» PROBLEM STATEMENT:
Pictures do not belong in your copy. Repeat all the other data exactly.

» SUPPLIED MATERIAL:
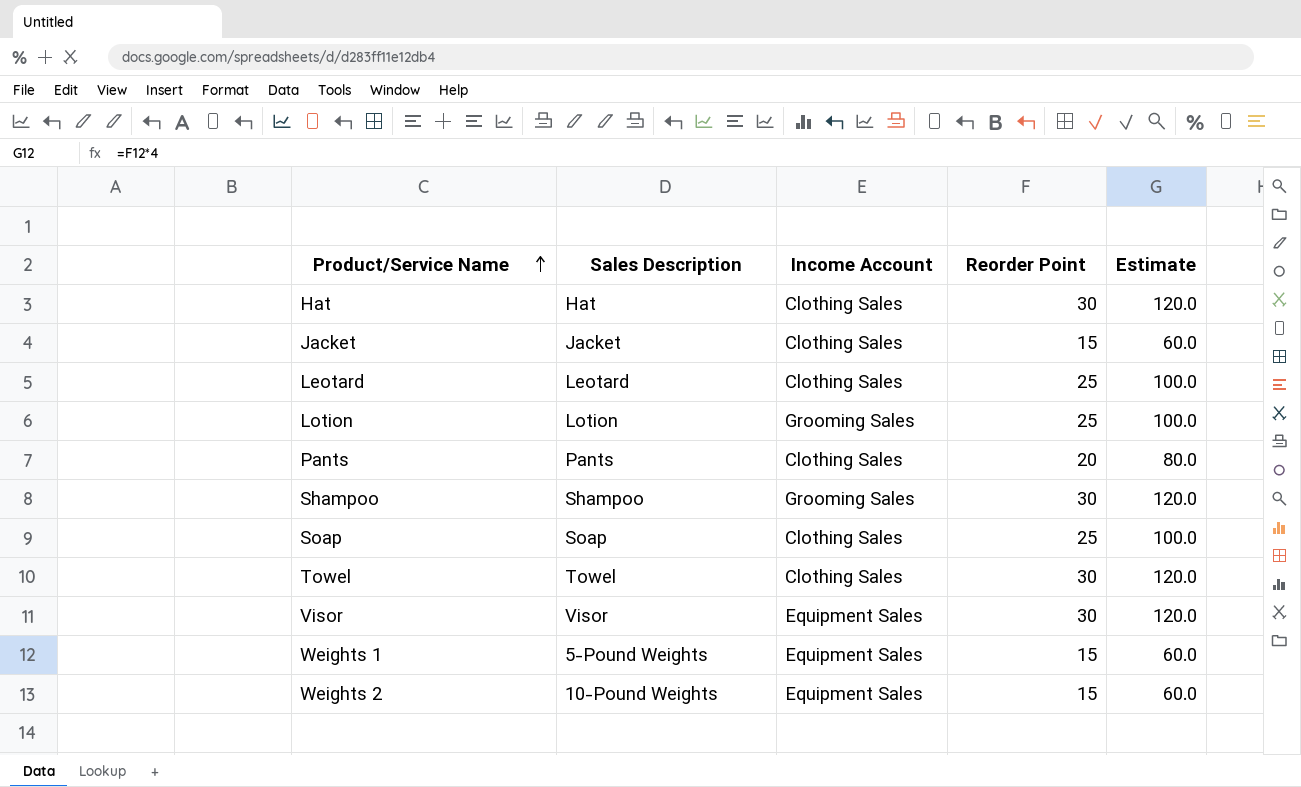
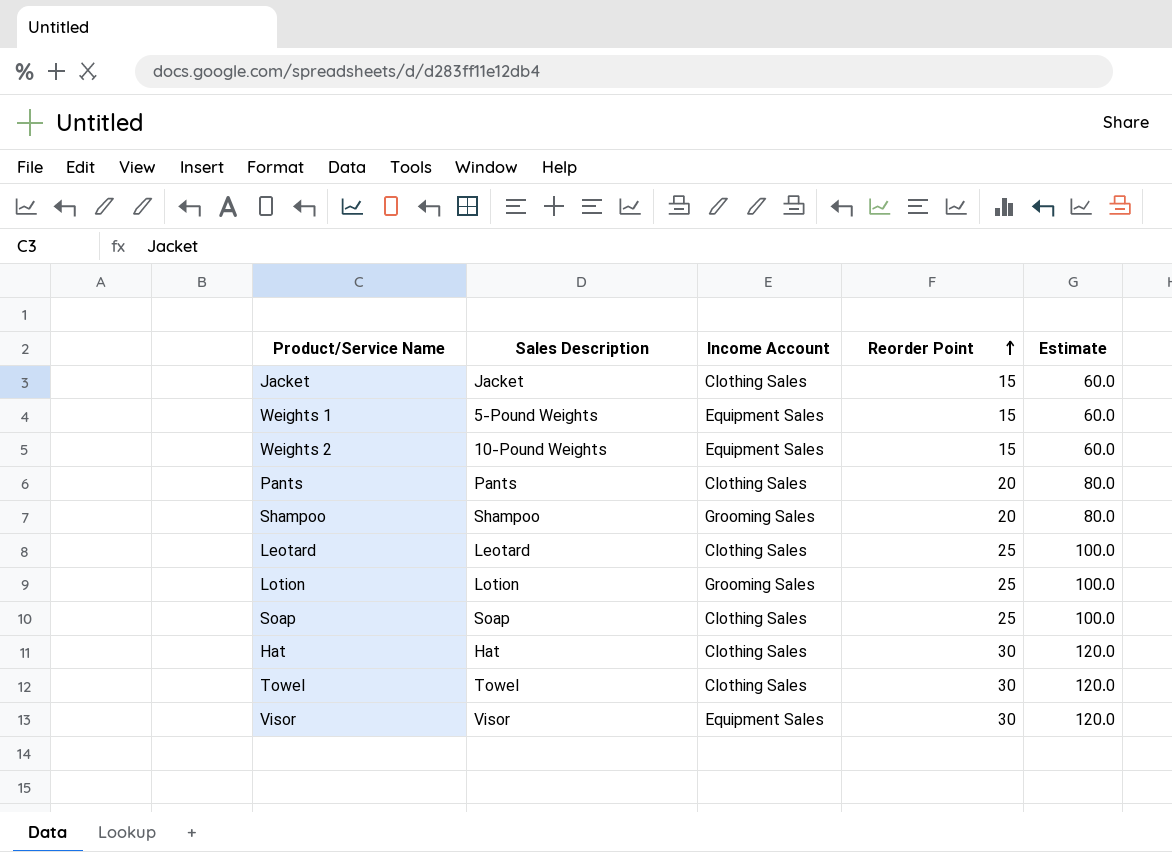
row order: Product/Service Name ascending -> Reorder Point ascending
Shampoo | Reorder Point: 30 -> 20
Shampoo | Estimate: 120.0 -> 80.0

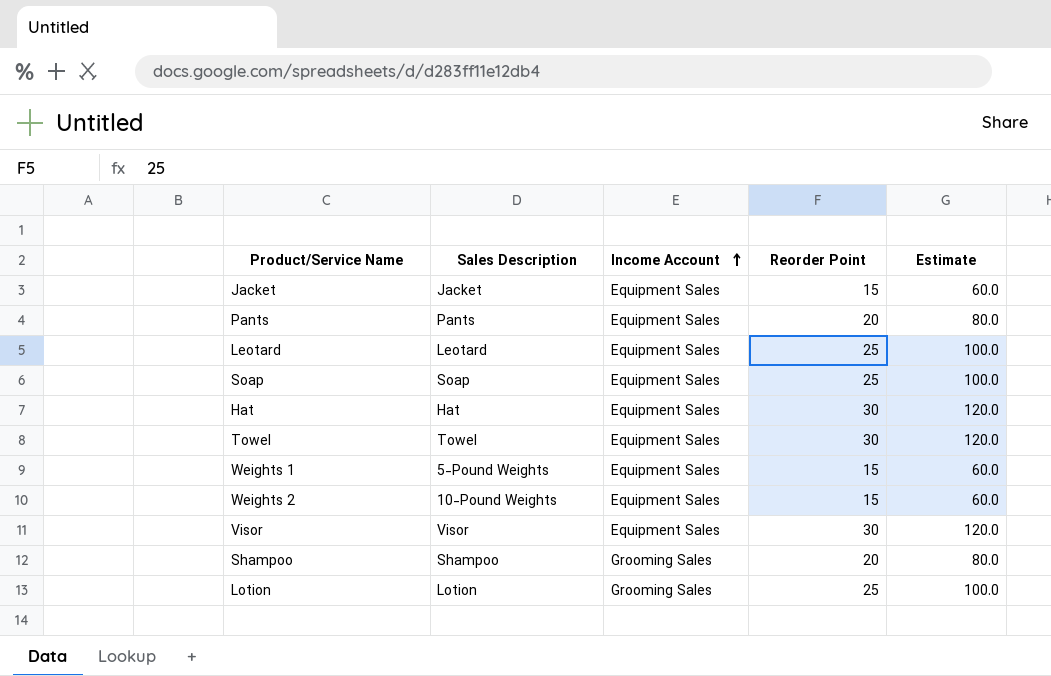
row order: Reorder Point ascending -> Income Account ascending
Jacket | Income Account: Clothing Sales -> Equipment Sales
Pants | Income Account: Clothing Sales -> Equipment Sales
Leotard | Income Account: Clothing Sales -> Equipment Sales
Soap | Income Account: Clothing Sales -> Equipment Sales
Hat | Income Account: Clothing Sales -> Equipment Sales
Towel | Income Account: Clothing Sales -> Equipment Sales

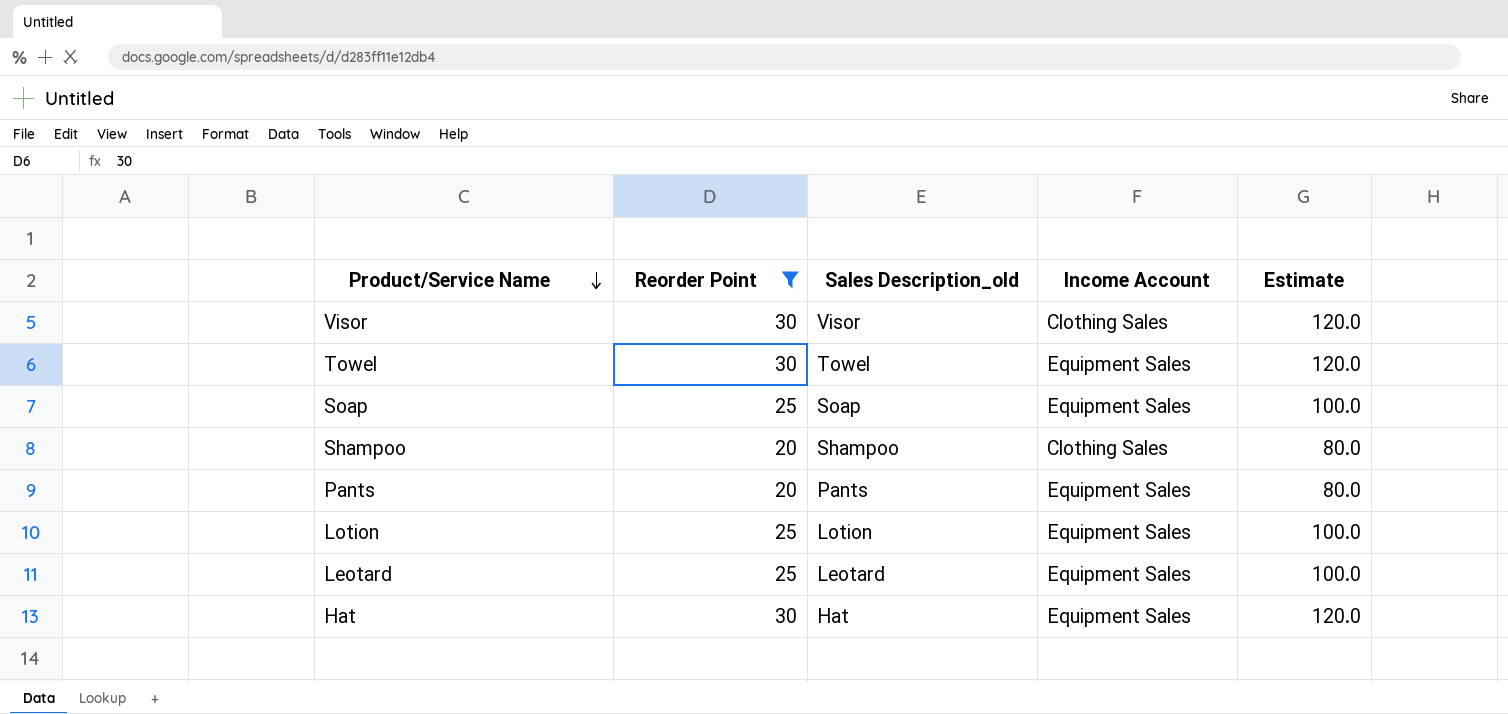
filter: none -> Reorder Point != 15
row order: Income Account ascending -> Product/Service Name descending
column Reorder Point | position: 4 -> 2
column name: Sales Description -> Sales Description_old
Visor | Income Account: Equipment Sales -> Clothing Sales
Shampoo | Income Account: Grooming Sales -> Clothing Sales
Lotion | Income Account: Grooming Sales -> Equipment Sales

» SOLUTION TO THE PROBLEM:
row order: Product/Service Name ascending -> Reorder Point ascending
Shampoo | Reorder Point: 30 -> 20
Shampoo | Estimate: 120.0 -> 80.0

row order: Reorder Point ascending -> Income Account ascending
Jacket | Income Account: Clothing Sales -> Equipment Sales
Pants | Income Account: Clothing Sales -> Equipment Sales
Leotard | Income Account: Clothing Sales -> Equipment Sales
Soap | Income Account: Clothing Sales -> Equipment Sales
Hat | Income Account: Clothing Sales -> Equipment Sales
Towel | Income Account: Clothing Sales -> Equipment Sales

filter: none -> Reorder Point != 15
row order: Income Account ascending -> Product/Service Name descending
column Reorder Point | position: 4 -> 2
column name: Sales Description -> Sales Description_old
Visor | Income Account: Equipment Sales -> Clothing Sales
Shampoo | Income Account: Grooming Sales -> Clothing Sales
Lotion | Income Account: Grooming Sales -> Equipment Sales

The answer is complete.